- [Exercise goal]
Take the line that contains "Liberation Mono, monospace;" as the first line and the last line of the records as the end. Please set down everything in that range exactly.

- [Source material]
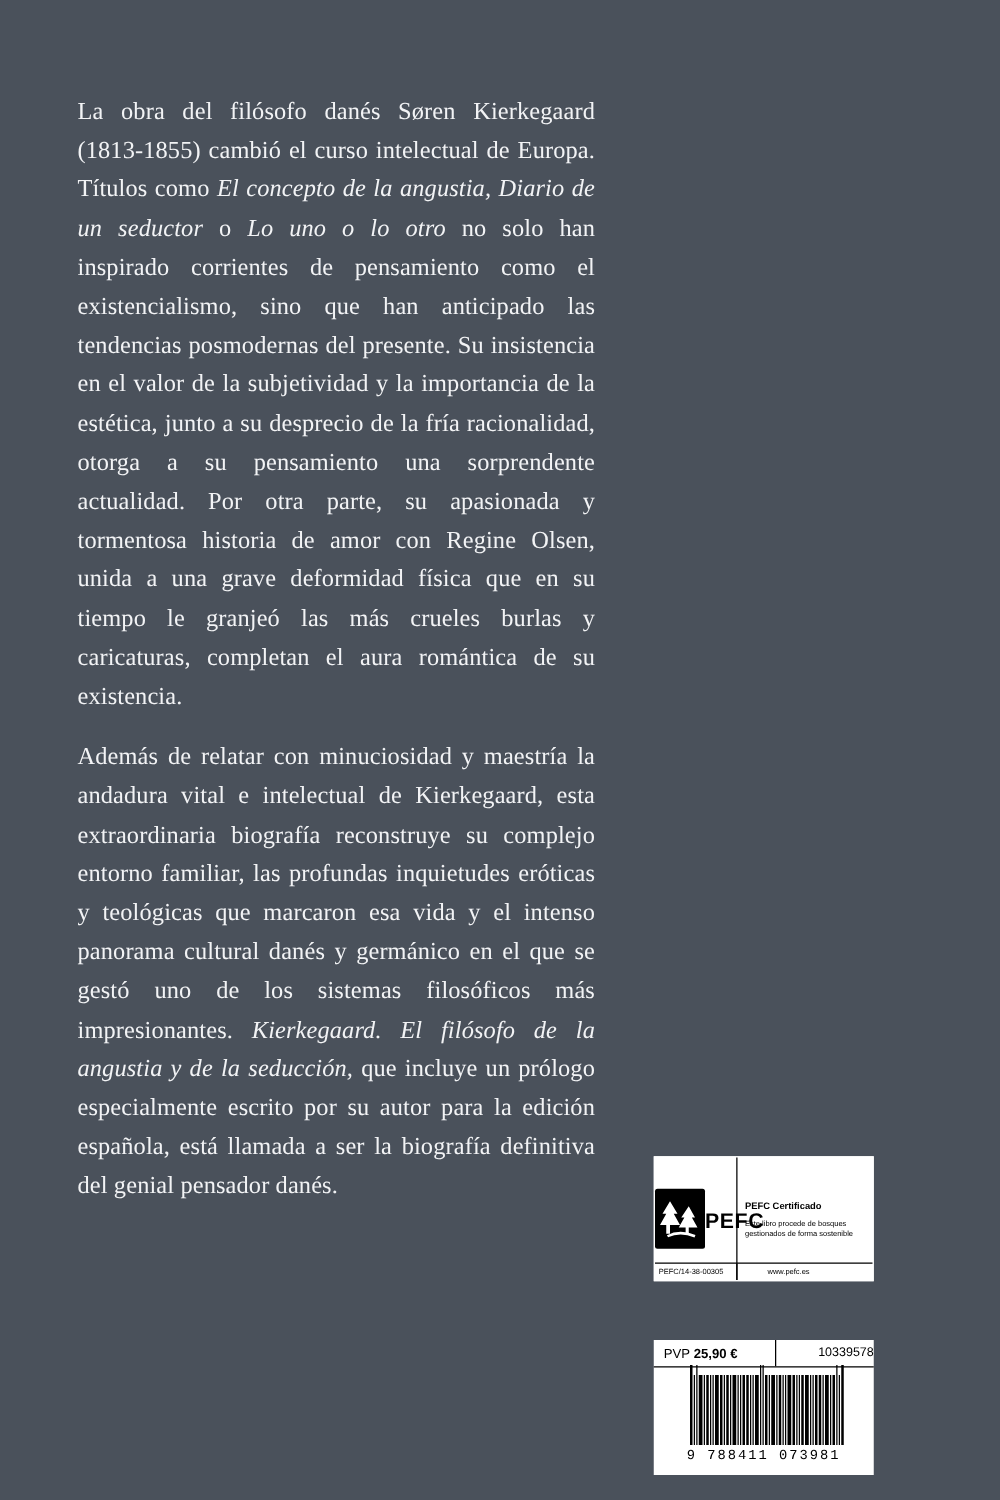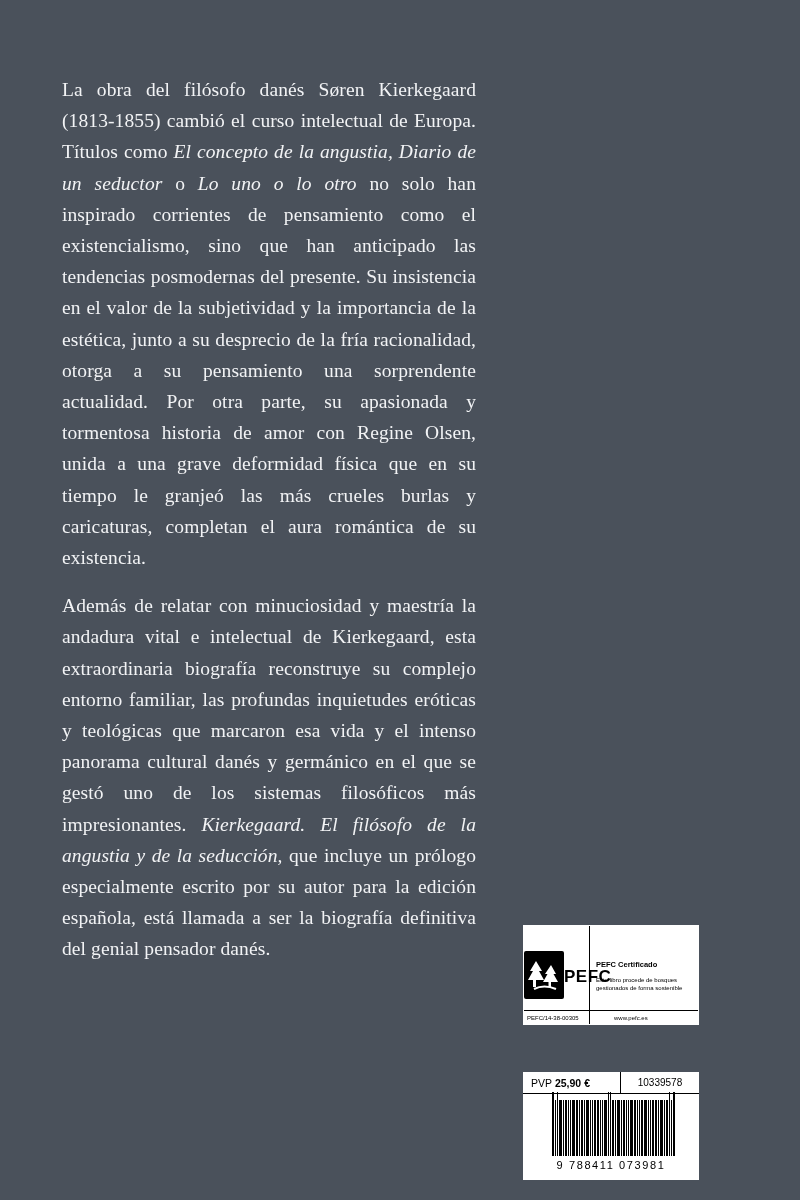--- a/index.html
+++ b/index.html
@@ -169,7 +169,7 @@
   .bh-price b { font-weight: bold; }
   .bh-isbnnum {
     flex: 1;
-    text-align: center;
+    text-align: right;
     font-size: 10px;
   }
   .barcode-body {

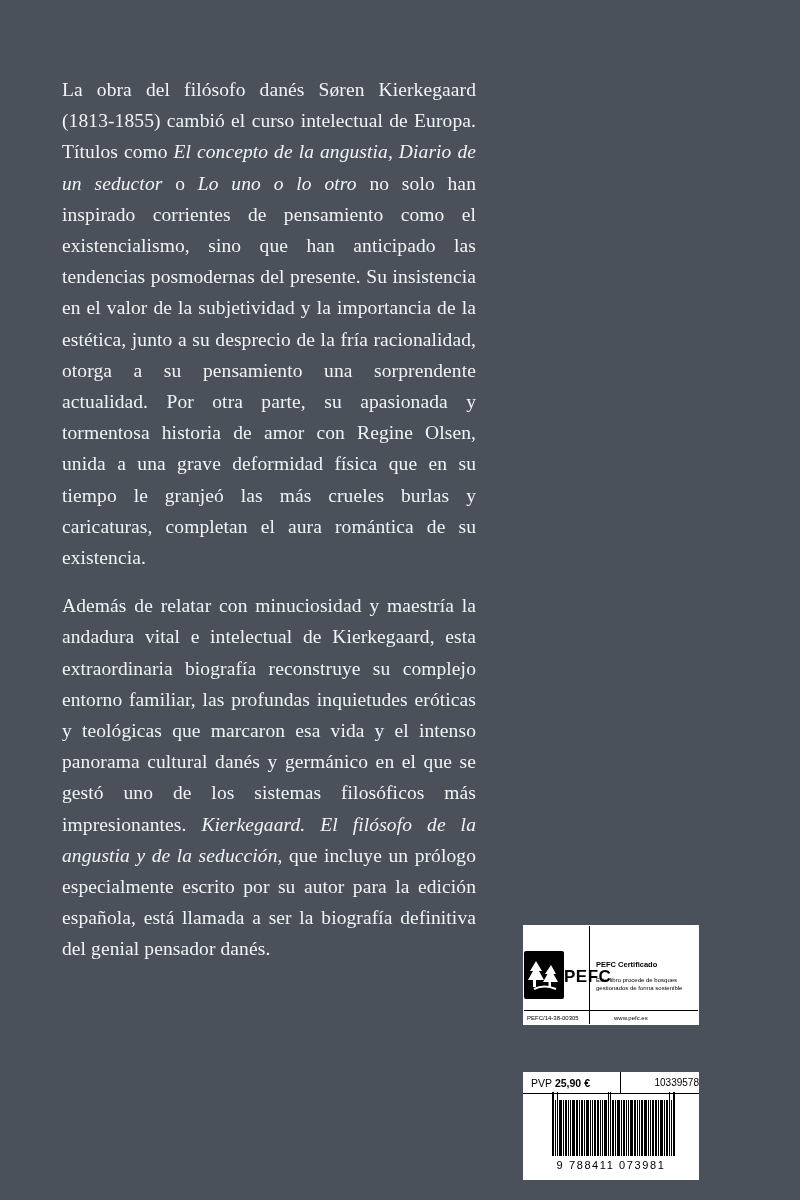--- a/index.html
+++ b/index.html
@@ -194,7 +194,7 @@
   }
   .bars i.t { height: 64px; }
   .isbn-digits {
-    font-family: Liberation Sans, sans-serif;
+    font-family: Liberation Mono, monospace;
     font-size: 11px;
     letter-spacing: 1.6px;
     margin-top: 3px;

- [Solution to the exercise]
+    font-family: Liberation Mono, monospace;
     font-size: 11px;
     letter-spacing: 1.6px;
     margin-top: 3px;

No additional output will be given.